Ivers was just wasting those troopers’ time with that stupid clipboard because Gibbons had already gotten all the particulars when he first got there. A trucker from South Carolina named Nelson had been asleep in his rig when he heard somebody leaning on his horn. He ran out with an aluminum baseball bat intent on bashing some Yankee head in when he found Gary Petersen slumped against his steering wheel, bleeding all over the place. The trucker ran back to his rig and called for an ambulance on his CB. Petersen was semiconscious when the trucker got back to the car. He said he opened the door and hunkered down next to the wounded man, held his hand, and kept him talking until the rescue squad got there. The trucker also said he didn’t see a soul in the parking lot when he first came out with the bat.
Gibbons had gotten all this directly from the trucker, and he’d already told Ivers, but Ivers was the big cheese here, and he had to look like he was in charge. The clipboard was a good prop for a big cheese.
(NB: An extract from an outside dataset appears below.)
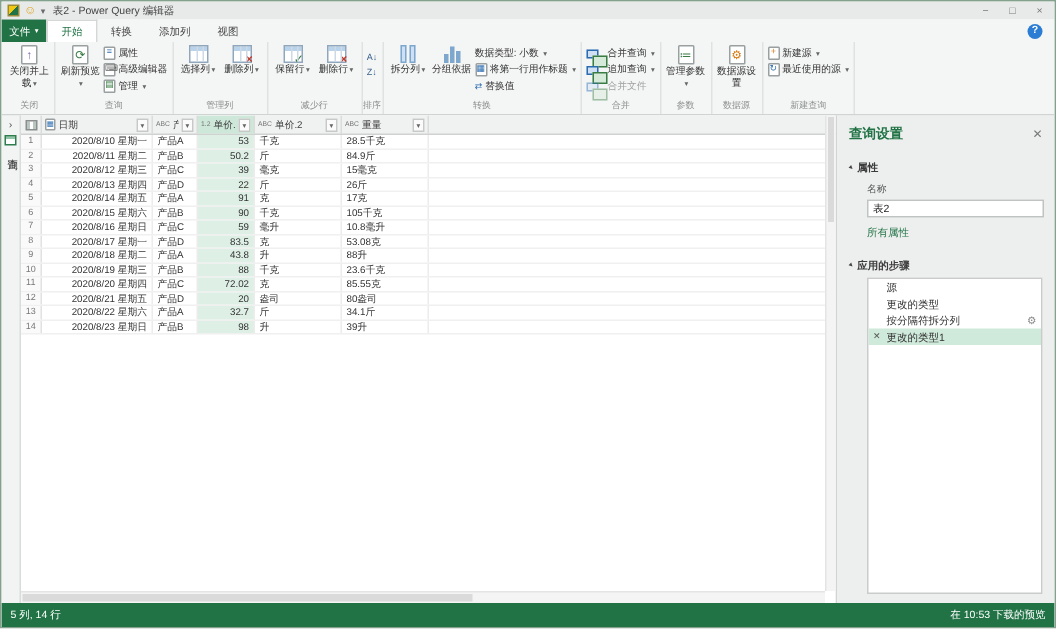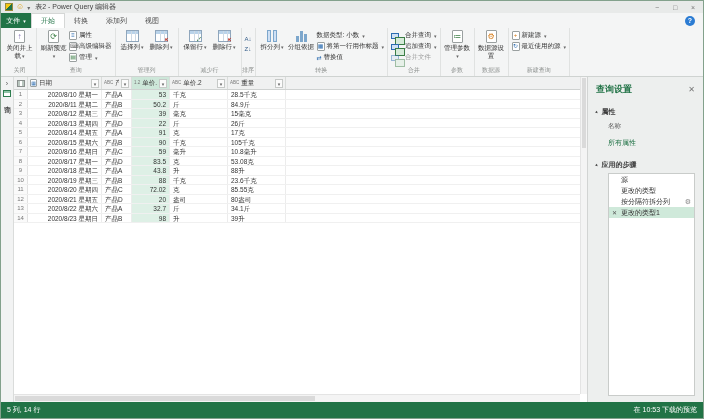"查询设置" .panel { width: 116px -> 146px }
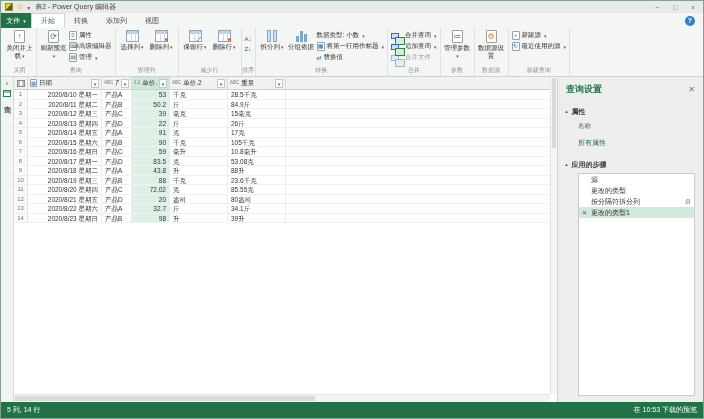"表2" input.pinput { html: none -> <input> }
Gibbons winced as another wave of screaming pain carved its way through his jaw. It was the kind of pain that made him think of power tools—lathes and routers and crap like that. He tilted his head back and looked straight up at the sky, holding the icebag to his face and blinking at the glare from the pole lights until it finally subsided. The damn tooth hurt like a bastard, but he had no right to complain. Not when Gary Petersen was in an emergency room, fighting for his life.